Yeah, I know. Not the post interesting of posts, unless you are into timing of poses and in-betweens. The director is Friz Freleng, and the cartoon is Hot Spot, a 1945 Snafu short. The gag is an example of how everyone borrowed from Tex Avery. In fact, the short is like an Avery travelogue in places.

In this scene, the narrator (the Devil, played by Hal Peary, complete with Gildersleeve laugh), informs us “Here, the native beast of burden, the camel, is the only one who doesn’t mind the heat.” After chewing a bit, the camel (Mel Blanc) turns to the viewing audience and says “I don’t care what you say, I’m hot,” and resumes chewing.



Say, that gag is familiar, isn’t it? Let’s think back to Avery’s Wacky Wildlife (1940), where a camel is strolling across the desert. Narrator Bob Bruce informs us the camel “plods over scorching desert sands, in terrific heat, never once desiring a cool, refreshing drink of water. The camel (Mel Blanc) turns to the viewing audience and says “I don’t care what you say, I’m thirsty,” and resumes strolling.
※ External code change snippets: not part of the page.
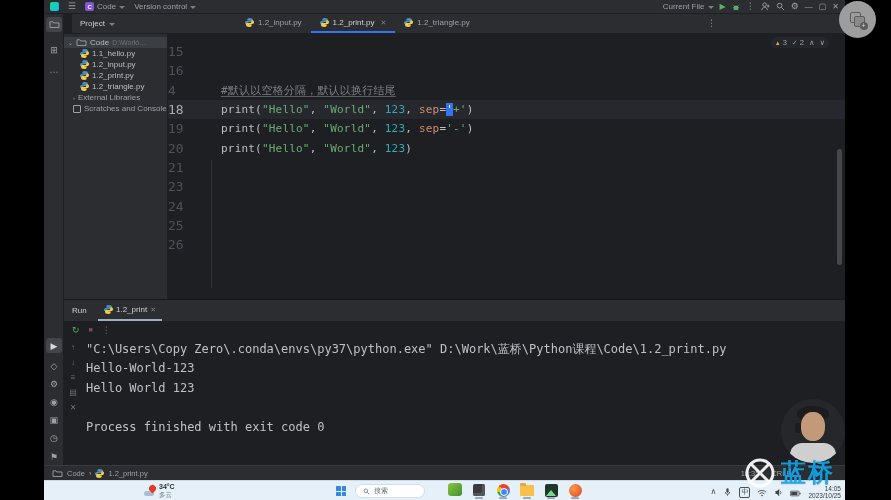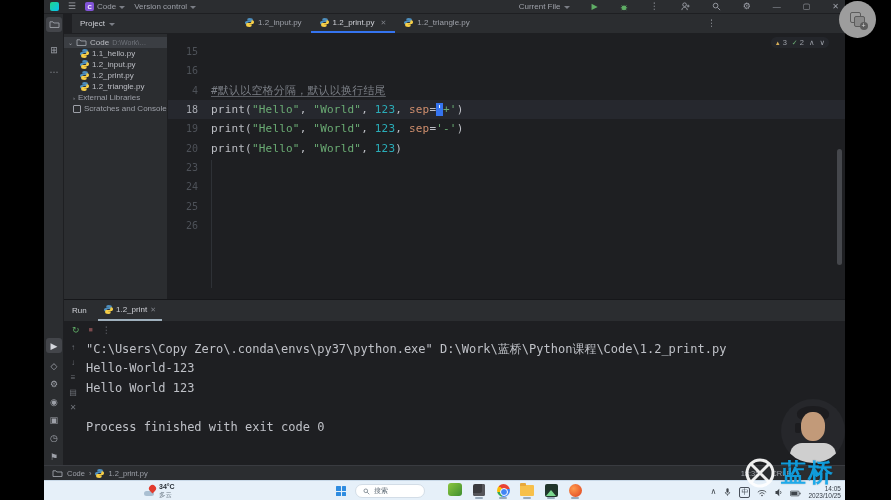--- a/index.html
+++ b/index.html
@@ -12,21 +12,21 @@
   .titlebar{position:absolute;left:0;top:0;right:0;height:14px;background:#2b2d30;
     display:flex;align-items:center;padding:0 6px;gap:9px;font-size:8px;color:#9da0a8;
     border-bottom:1px solid #1e1f22}
   .logo{width:9px;height:9px;border-radius:2px;background:linear-gradient(135deg,#21d789,#07c3f2)}
   .glyph{font-size:9px;line-height:1;color:#9da0a8}
   .badge{width:9px;height:9px;border-radius:2px;background:#8254d8;color:#fff;font-size:6px;
     display:flex;align-items:center;justify-content:center;font-weight:bold}
   .tb-item{display:flex;align-items:center;gap:3px;cursor:default}
   .cdn{width:0;height:0;border-left:3px solid transparent;border-right:3px solid transparent;
     border-top:3px solid #7b7e85;margin-top:1px}
-  .tb-right{margin-left:auto;display:flex;align-items:center;gap:22px}
+  .tb-right{margin-left:auto;display:flex;align-items:center;gap:6px}
   .grn{color:#5fad65;font-size:8px}
   .winbtn{font-size:8px;color:#9da0a8}
   .tbsvg{display:block}
 
   
   .tabrow{position:absolute;left:28px;top:14px;right:0;height:20px;background:#2b2d30;
     border-bottom:1px solid #1e1f22;display:flex;align-items:center}
   .proj-head{display:flex;align-items:center;gap:4px;font-size:8px;color:#ced0d6;padding-left:8px;width:106px}
   .tabs{display:flex;align-items:stretch;height:100%;margin-left:58px}
   .tab{display:flex;align-items:center;gap:4px;padding:0 9px;font-size:8px;color:#9da0a8;
@@ -54,23 +54,23 @@
   .pr-ind0{padding-left:9px}
   .chev{font-size:6px;color:#9da0a8}
   .lib-ic{width:8px;height:8px;border:1px solid #9da0a8;border-radius:1px;flex:none}
 
   
   .editor{position:absolute;left:124px;top:34px;right:0;height:265px;background:#1e1f22;
     overflow:hidden;font-family:"DejaVu Sans Mono","Liberation Mono",monospace}
   .edlines{position:absolute;left:0;top:8px;right:0}
   .ed-row{display:flex;align-items:center;height:19.3px}
   .ed-row.cur{background:#26282e}
-  .ln{width:30px;text-align:right;color:#4d5158;font-size:10px;flex:none}
+  .ln{width:30px;text-align:left;color:#4d5158;font-size:13px;flex:none}
   .ed-row.cur .ln{color:#a8abb2}
-  .code{margin-left:13px;font-size:11px;white-space:pre;letter-spacing:.2px}
+  .code{margin-left:23px;font-size:11px;white-space:pre;letter-spacing:.2px}
   .sg-plain{color:#bcbec4}
   .sg-string{color:#6aab73}
   .sg-number{color:#2aacb8}
   .sg-kwarg{color:#cf8e6d}
   .sg-comment{color:#7a7e85;text-decoration:underline;text-decoration-color:#5a5d63;text-underline-offset:2px}
   .sg-caret{background:#3574f0;color:#fff}
   .indent-guide{position:absolute;left:43px;top:126px;width:1px;height:128px;background:#2e3136}
   .inspect{position:absolute;top:3px;right:16px;display:flex;align-items:center;gap:5px;
     font-size:7.5px;color:#9da0a8;font-family:"Liberation Sans",sans-serif;background:#26282ecc;
     padding:1px 4px;border-radius:6px}
@@ -336,20 +336,24 @@
           </div>
           <div class="ed-row">
             <span class="ln">19</span>
             <span class="code"><span class="sg-plain">print(</span><span class="sg-string">"Hello"</span><span class="sg-plain">, </span><span class="sg-string">"World"</span><span class="sg-plain">, </span><span class="sg-number">123</span><span class="sg-plain">, </span><span class="sg-kwarg">sep</span><span class="sg-plain">=</span><span class="sg-string">'-'</span><span class="sg-plain">)</span></span>
           </div>
           <div class="ed-row">
             <span class="ln">20</span>
             <span class="code"><span class="sg-plain">print(</span><span class="sg-string">"Hello"</span><span class="sg-plain">, </span><span class="sg-string">"World"</span><span class="sg-plain">, </span><span class="sg-number">123</span><span class="sg-plain">)</span></span>
           </div>
           <div class="ed-row">
+            <span class="ln">21</span>
+            <span class="code"></span>
+          </div>
+          <div class="ed-row">
             <span class="ln">23</span>
             <span class="code"></span>
           </div>
           <div class="ed-row">
             <span class="ln">24</span>
             <span class="code"></span>
           </div>
           <div class="ed-row">
             <span class="ln">25</span>
             <span class="code"></span>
Say, that gag is STILL familiar. That’s because Avery used a variation of it earlier in the year in Cross Country Detours. In this one, a polar bear is shown on a chunk of ice. “Mother Nature has provided him with layer upon layer of fat, plus a thick coat of heavy fur, to keep him good and warm,” says the narrator. The camera moves in and the bear (Mel Blanc) tells us “I don’t care what you say, I’m cold.”



Is it any wonder that Avery came up with the idea of footage of real animals with superimposed cartoon mouths that made wisecracks. The idea ended up at Jerry Fairbanks Productions, which made the Speaking of Animals series for Paramount. If the “I don’t care what you say” routine was one of the gags in those shorts, I don’t know, but I wouldn’t be surprised.

What about the end gag of Hot Spot, you ask? Thanks for reminding me. The short has emphasized how hot it is in Iran, hotter 'n Hades as they used to say. The short finishes with the Devil discovering the camel is now in his office in Hell. The camel turns to him and casually remarks, “I don’t care what you say, I’m cool.” It resumes chewing to end the cartoon.



None of the artists who worked on this are given screen credit.

Tuesday, 20 May 2025

Cuckoo Kitten

It’s good some attention is being paid to the mid-1930s Warners cartoons so they’re upgraded from laser disc and VHS dubs to something more pristine.

But funny? Uh….

In The Cat Came Back, a kitten is being swept away in the sewage system. A cuckoo clock drifts into the scene. The kitten tries to grasp it. The cuckoo bird comes out. The kitten swats at it (never making contact). Apparently it was so funny the first time, it happens again with the same animation.



The third time, the bird pecks at the kitten before going back inside and the clock continues its journey over top of the cat.



Yeah, that’s the gag.

Friz pulls off one of those surprise turnabouts at the end where the happy cat and mouse families start fighting again (and why is the mother mouse the same size as the mother cat?)

The restoration is a Blue Ribbon (13 re-issues were released in 1943-44 because of a lack of raw film stock; this was one of them). This means there are no credits, though Jerry Beck must have seen a print with them as his book with Will Friedwald lists Bob McKimson and Ben Clopton as the animators.

There is no mistaking the score is by Norman Spencer, arranged by Norman Spencer, Jr. It features his beloved backbeat woodblock, and double-timed theme song played by muted trumpets in the “chase” portion. Spencer’s music, together with the squealy voice of Berneice Hansell, the Rhythmettes quietly crooning the opening song, and the concentration on kid animals makes this an atypical mid-‘30s Merrie Melodies short.